[Work required] Return each line of the entries that mentions the word "gray".
━━━━━━━━━━━━━━━━━━━━
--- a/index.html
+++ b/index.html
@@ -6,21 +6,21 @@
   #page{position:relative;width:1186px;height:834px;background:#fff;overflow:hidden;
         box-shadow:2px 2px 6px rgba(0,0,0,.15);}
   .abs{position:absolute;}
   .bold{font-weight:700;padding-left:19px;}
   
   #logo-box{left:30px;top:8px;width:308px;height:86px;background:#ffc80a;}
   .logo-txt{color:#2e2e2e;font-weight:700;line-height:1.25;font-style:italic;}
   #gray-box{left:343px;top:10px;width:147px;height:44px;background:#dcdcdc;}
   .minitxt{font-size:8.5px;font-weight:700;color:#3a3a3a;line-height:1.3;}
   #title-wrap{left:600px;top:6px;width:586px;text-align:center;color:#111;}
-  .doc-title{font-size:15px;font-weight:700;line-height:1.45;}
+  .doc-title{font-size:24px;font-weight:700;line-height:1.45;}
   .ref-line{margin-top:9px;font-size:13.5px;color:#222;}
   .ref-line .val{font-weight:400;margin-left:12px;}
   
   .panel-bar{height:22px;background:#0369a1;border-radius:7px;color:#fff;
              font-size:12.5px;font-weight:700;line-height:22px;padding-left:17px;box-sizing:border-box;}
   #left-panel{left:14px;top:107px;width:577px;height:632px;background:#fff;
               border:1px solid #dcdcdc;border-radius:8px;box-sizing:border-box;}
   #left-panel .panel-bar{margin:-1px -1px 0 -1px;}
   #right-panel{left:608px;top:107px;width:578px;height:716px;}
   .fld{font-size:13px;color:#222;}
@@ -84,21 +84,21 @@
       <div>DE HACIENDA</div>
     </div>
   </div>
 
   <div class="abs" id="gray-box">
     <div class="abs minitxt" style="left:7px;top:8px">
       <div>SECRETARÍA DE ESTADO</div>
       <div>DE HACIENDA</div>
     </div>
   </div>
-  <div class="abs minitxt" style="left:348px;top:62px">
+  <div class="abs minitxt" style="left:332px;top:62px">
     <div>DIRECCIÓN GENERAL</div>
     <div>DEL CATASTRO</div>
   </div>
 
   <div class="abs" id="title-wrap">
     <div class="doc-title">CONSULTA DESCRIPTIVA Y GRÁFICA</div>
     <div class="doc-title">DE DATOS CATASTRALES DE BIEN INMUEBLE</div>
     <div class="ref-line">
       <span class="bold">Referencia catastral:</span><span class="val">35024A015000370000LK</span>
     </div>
━━━━━━━━━━━━━━━━━━━━
[Response to the task]
   #gray-box{left:343px;top:10px;width:147px;height:44px;background:#dcdcdc;}
   <div class="abs" id="gray-box">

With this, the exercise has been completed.